I am not a sponsorship professional, but I think they’re a great way for us to welcome new fans to the space. I think the real points of difference are our focus on a digital-first approach, and the efforts we plough into a first class entertainment experience.

We have a vested interest in one another that extends beyond the virtual/in person boundaries.

Is this your first partnership with a major luxury brand of this kind? If so, why Ralph Lauren?

This is the first long-term partnership that I am involved in, and I am super excited to be a part of it. Ralph Lauren is a brand I have admired for many years – I have many of their pieces in my wardrobe! I absolutely loved doing the Wimbledon shoot. It was a real career highlight for me not only from a personal perspective, but also in what it represented for the wider esports industry.

How else would you describe your personal style?

I love the athleisure style – comfort is king for me. Having said that, as we start heading into competitions I’m really excited to start trying more luxe looks out. Whilst suits aren’t practical for everyday wear, I’m super excited to don them for special occasions.
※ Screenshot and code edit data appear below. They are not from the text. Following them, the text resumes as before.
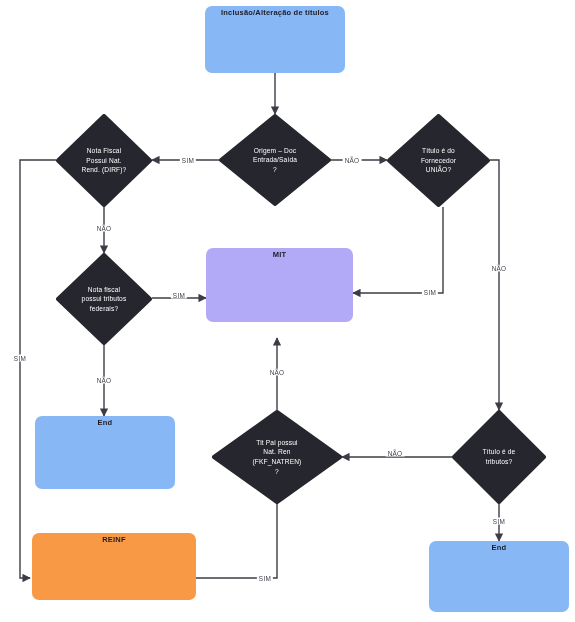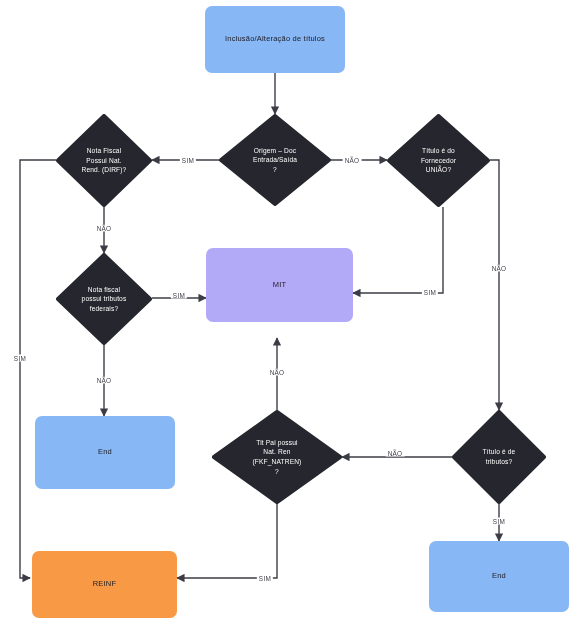--- a/index.html
+++ b/index.html
@@ -30,9 +30,9 @@
     position: absolute;
     box-sizing: border-box;
     display: flex;
-    align-items: center;
     justify-content: center;
     text-align: center;
+    font-weight: bold;
   }
   .rect {
     border-radius: 7px;

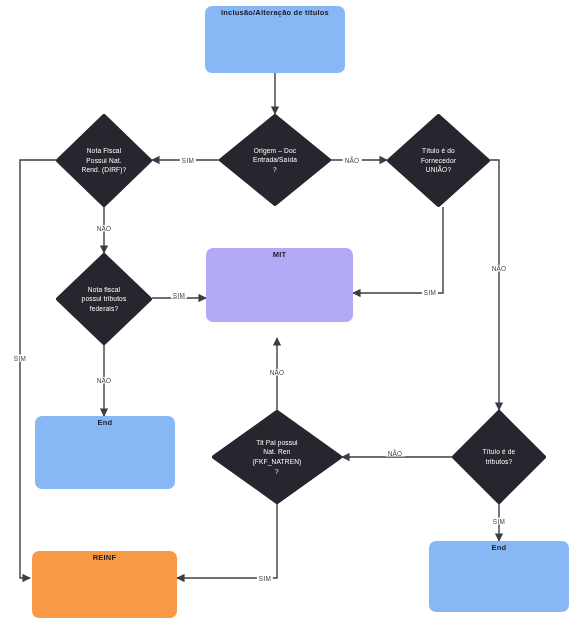--- a/index.html
+++ b/index.html
@@ -188,7 +188,7 @@
 tributos?</span>
   </div>
 
-  <div class="node rect" style="left:32px; top:551px; width:145px; height:67px; background:#f89a45;">
+  <div class="node rect" style="left:32px; top:533px; width:164px; height:67px; background:#f89a45;">
     <span class="label">REINF</span>
   </div>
Have any style or fashion trends emerged out of the esports world? Is there a particular esports “looks” as you do for example with tennis, or with Ralph Lauren’s touchstone, polo?

I think it’s impossible to generalize. Broadly speaking, I think we’re all huge fans of athleisure, but we don’t have the structured kit that traditional sports opt for. Merch has always been a big part of the entertainment business. But all of us work closely with the partnership teams to make sure our personality can shine through in any styles that are selected.


You don’t just have external partnerships – you also play in teams. How do you build a sense of community membership and camaraderie in a milieu where the competition is online?

Communication is key. I am constantly in contact with my teammates, not only in terms of prep, but also on a personal level. We have a vested interest in one another that extends beyond the virtual/in person boundaries.

Do you predict that in time esports will overtake or fuse with traditional competitive sports in the media and culture?

Again, I don’t think the industries are comparable in a way that you could track who is ahead of who. Having said that, I think partnerships such as this one with Ralph Lauren will definitely help in raising our awareness among audiences who haven’t previously encountered esports – and that’s a very exciting thing. After all, the overarching goal of the industry is to increase our fanbase.

What do you predict for the intersection or relationship between esports and fashion?

I think esports and fashion will work together increasingly over the coming years. Our industry is appealing because of our fanbase: it primarily consists of the younger generation. They are so keen and engaged, and I think fashion brands will want to tap into that. I hope esports continues to grow in popularity and that we have the opportunity to entertain even more fans across a variety of generations.